> [EXERCISE DESCRIPTION]
Because the pictures are not wanted, reproduce the rest of the records below exactly as they stand.

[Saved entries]
---

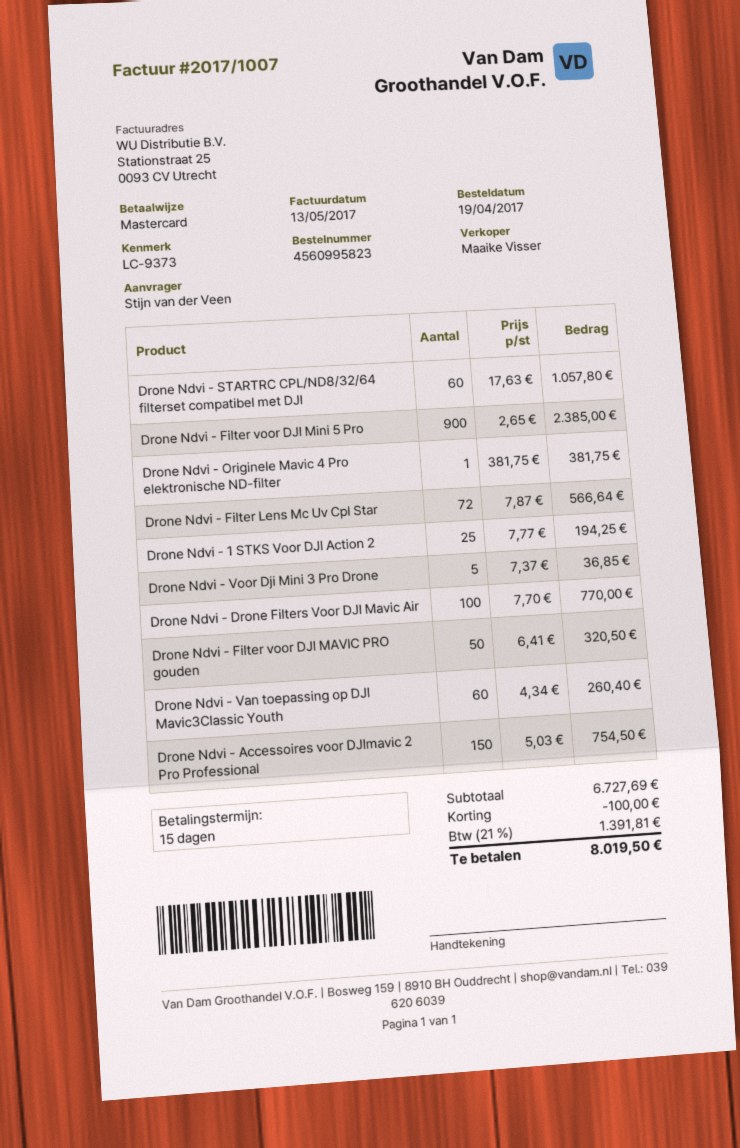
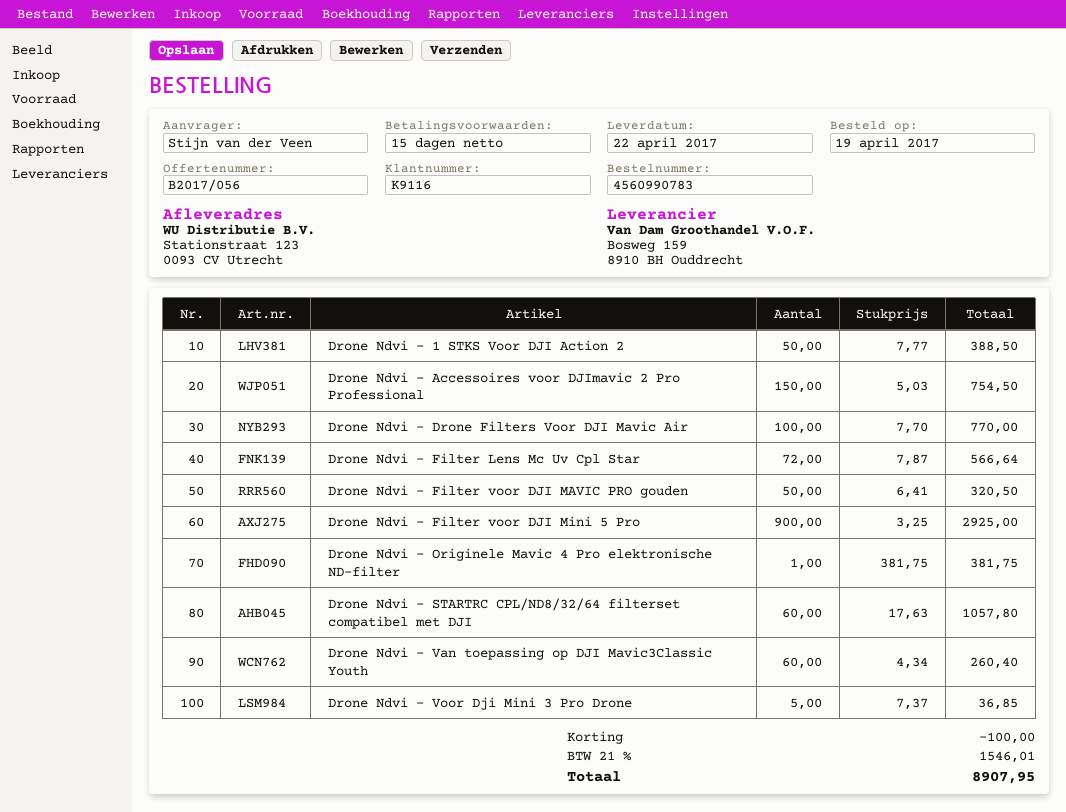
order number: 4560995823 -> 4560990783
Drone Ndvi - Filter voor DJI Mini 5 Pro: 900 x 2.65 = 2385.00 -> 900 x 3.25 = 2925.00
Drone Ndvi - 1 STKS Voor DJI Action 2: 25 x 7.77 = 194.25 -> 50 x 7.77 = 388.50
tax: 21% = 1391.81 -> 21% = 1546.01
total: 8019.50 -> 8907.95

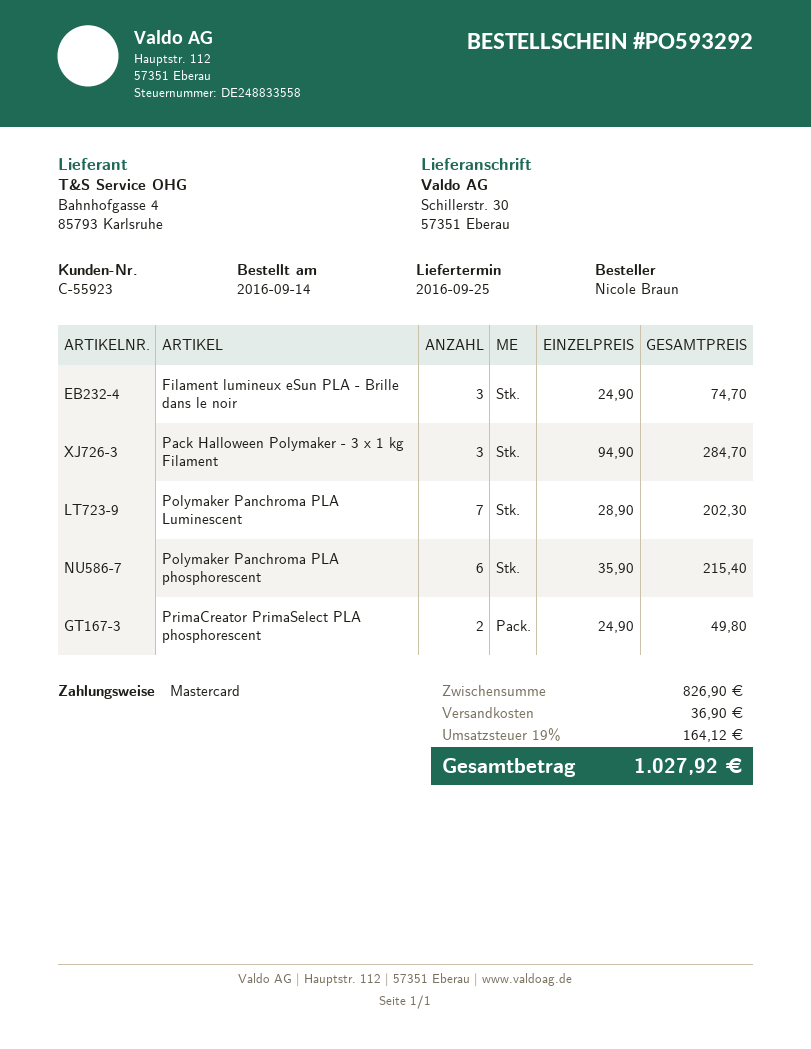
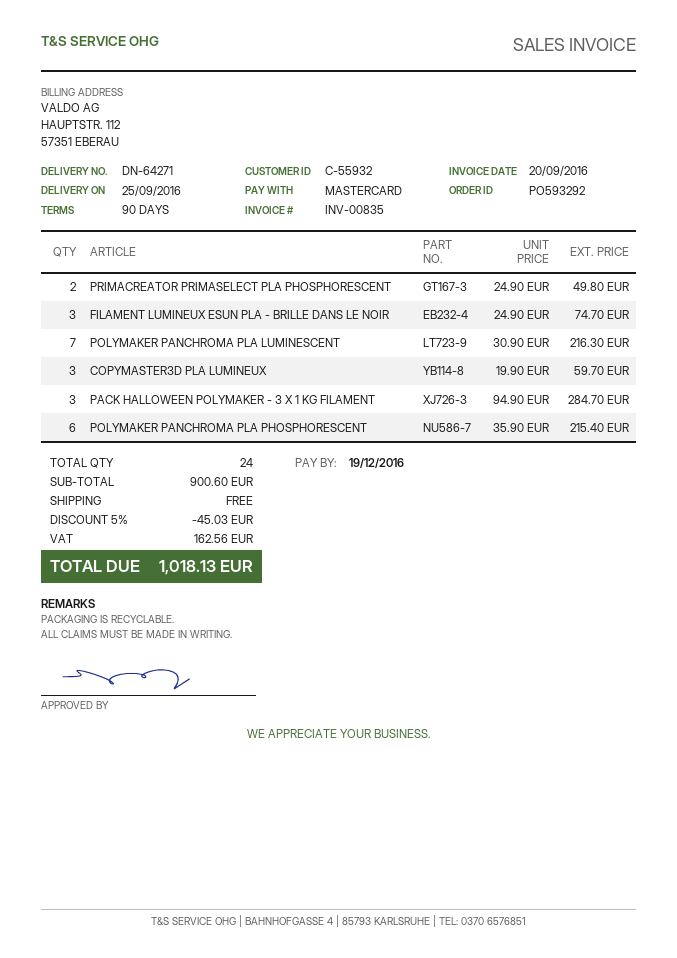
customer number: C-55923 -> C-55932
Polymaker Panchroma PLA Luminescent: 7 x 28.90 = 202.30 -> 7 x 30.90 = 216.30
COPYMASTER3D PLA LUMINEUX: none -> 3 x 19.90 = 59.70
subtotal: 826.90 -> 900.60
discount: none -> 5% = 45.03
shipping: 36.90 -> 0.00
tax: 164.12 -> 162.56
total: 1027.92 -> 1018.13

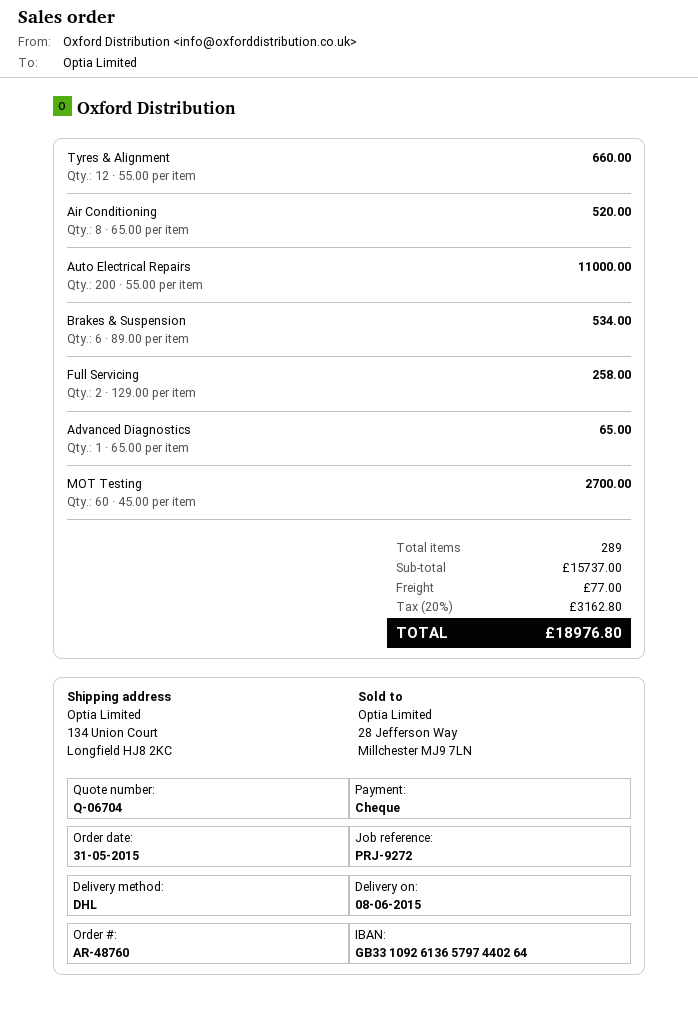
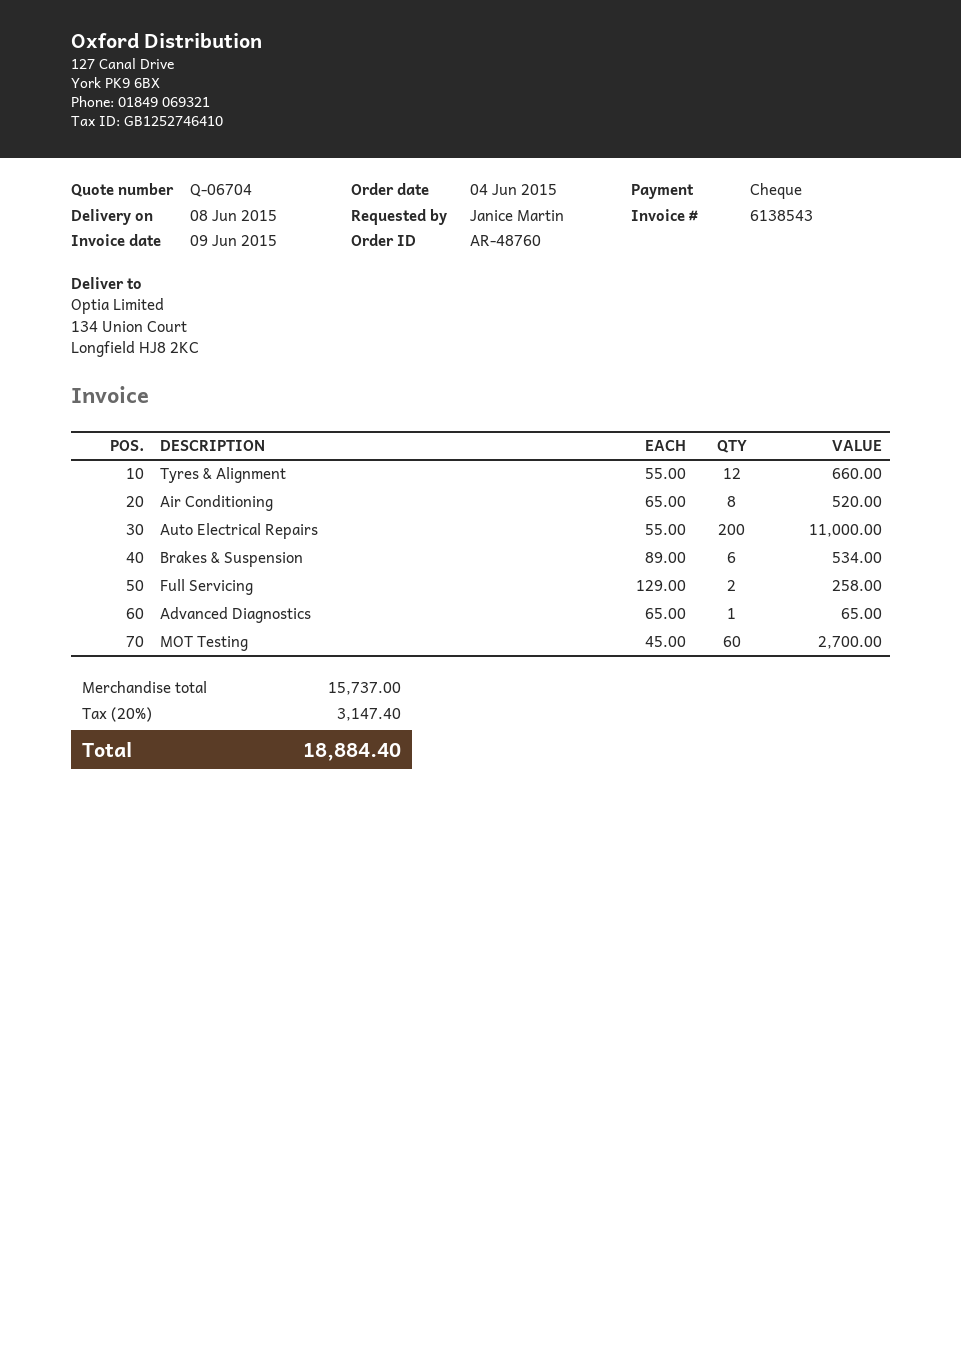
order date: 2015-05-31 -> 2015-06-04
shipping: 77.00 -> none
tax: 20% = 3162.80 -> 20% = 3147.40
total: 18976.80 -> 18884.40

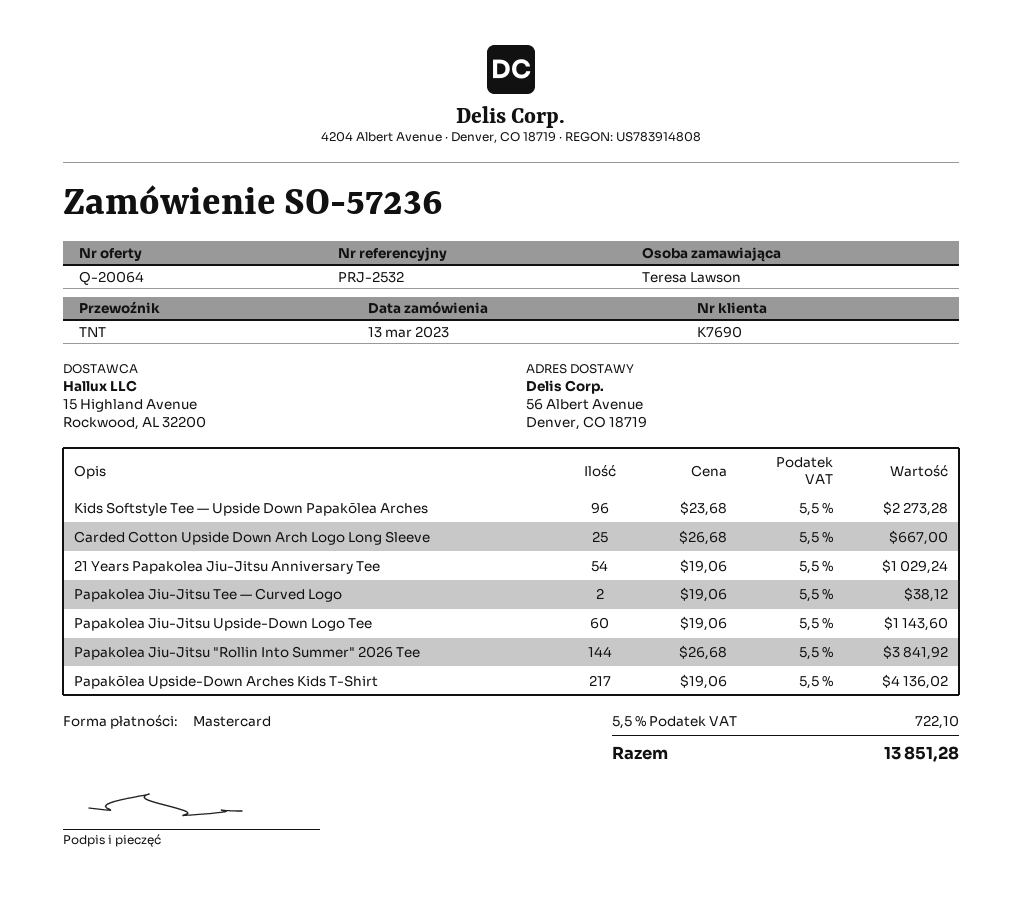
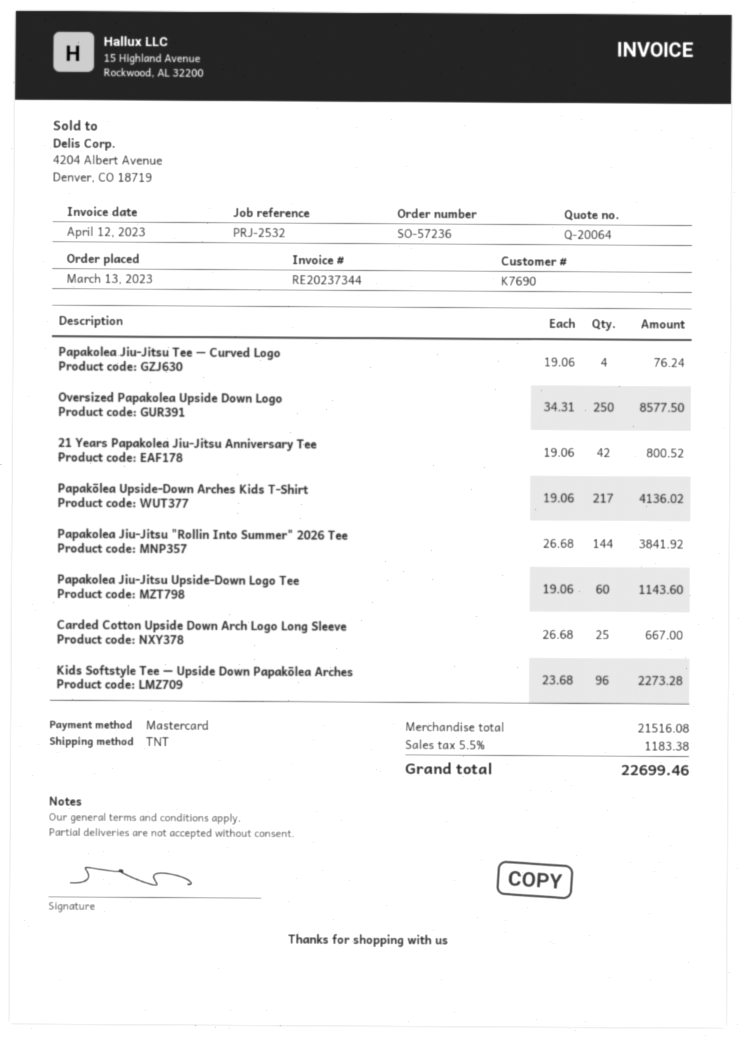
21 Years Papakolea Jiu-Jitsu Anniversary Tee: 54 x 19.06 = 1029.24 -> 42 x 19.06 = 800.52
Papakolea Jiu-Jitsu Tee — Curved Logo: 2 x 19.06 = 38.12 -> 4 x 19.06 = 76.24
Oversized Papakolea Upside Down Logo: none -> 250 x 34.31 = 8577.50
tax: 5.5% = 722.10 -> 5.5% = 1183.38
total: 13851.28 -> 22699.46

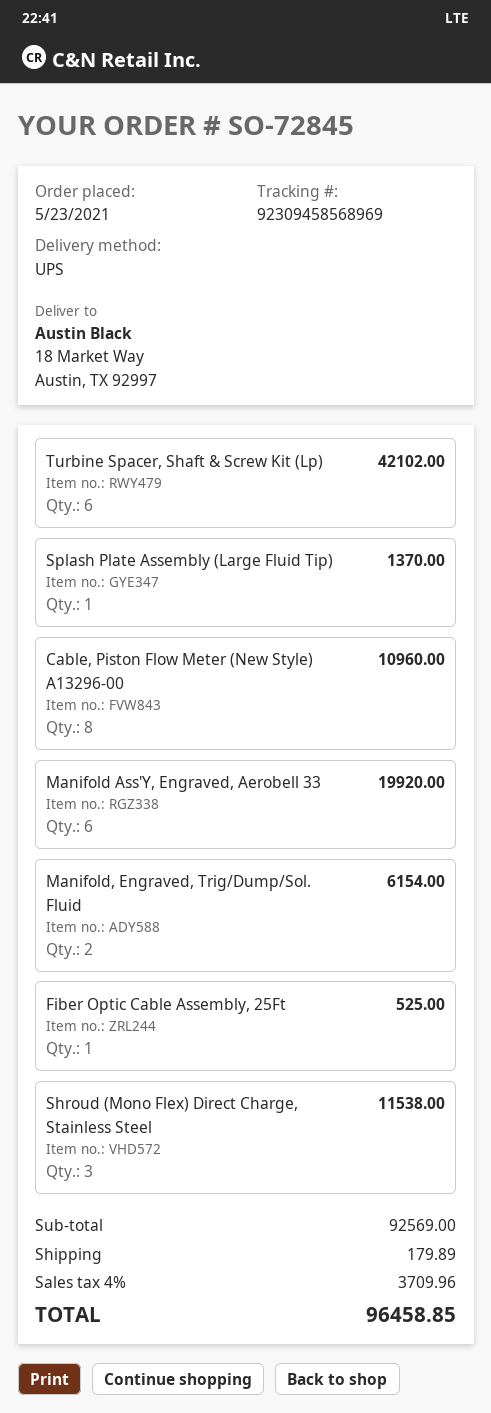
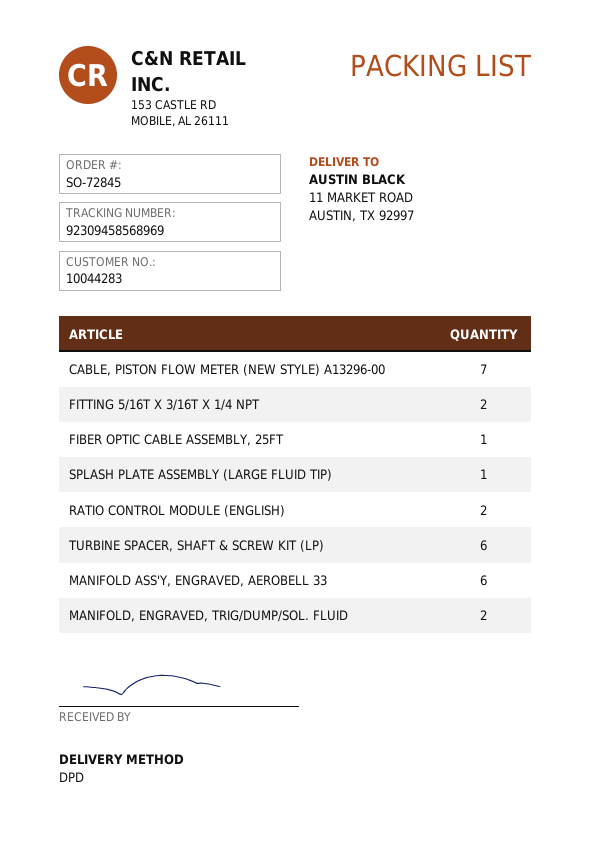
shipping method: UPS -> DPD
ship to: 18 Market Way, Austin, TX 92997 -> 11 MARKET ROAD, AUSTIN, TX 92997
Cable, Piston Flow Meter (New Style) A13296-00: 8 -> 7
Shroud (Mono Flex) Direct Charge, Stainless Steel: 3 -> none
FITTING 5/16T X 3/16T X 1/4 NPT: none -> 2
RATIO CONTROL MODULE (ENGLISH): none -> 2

---

> [RESPONSE TO THE EXERCISE]
order number: 4560995823 -> 4560990783
Drone Ndvi - Filter voor DJI Mini 5 Pro: 900 x 2.65 = 2385.00 -> 900 x 3.25 = 2925.00
Drone Ndvi - 1 STKS Voor DJI Action 2: 25 x 7.77 = 194.25 -> 50 x 7.77 = 388.50
tax: 21% = 1391.81 -> 21% = 1546.01
total: 8019.50 -> 8907.95

customer number: C-55923 -> C-55932
Polymaker Panchroma PLA Luminescent: 7 x 28.90 = 202.30 -> 7 x 30.90 = 216.30
COPYMASTER3D PLA LUMINEUX: none -> 3 x 19.90 = 59.70
subtotal: 826.90 -> 900.60
discount: none -> 5% = 45.03
shipping: 36.90 -> 0.00
tax: 164.12 -> 162.56
total: 1027.92 -> 1018.13

order date: 2015-05-31 -> 2015-06-04
shipping: 77.00 -> none
tax: 20% = 3162.80 -> 20% = 3147.40
total: 18976.80 -> 18884.40

21 Years Papakolea Jiu-Jitsu Anniversary Tee: 54 x 19.06 = 1029.24 -> 42 x 19.06 = 800.52
Papakolea Jiu-Jitsu Tee — Curved Logo: 2 x 19.06 = 38.12 -> 4 x 19.06 = 76.24
Oversized Papakolea Upside Down Logo: none -> 250 x 34.31 = 8577.50
tax: 5.5% = 722.10 -> 5.5% = 1183.38
total: 13851.28 -> 22699.46

shipping method: UPS -> DPD
ship to: 18 Market Way, Austin, TX 92997 -> 11 MARKET ROAD, AUSTIN, TX 92997
Cable, Piston Flow Meter (New Style) A13296-00: 8 -> 7
Shroud (Mono Flex) Direct Charge, Stainless Steel: 3 -> none
FITTING 5/16T X 3/16T X 1/4 NPT: none -> 2
RATIO CONTROL MODULE (ENGLISH): none -> 2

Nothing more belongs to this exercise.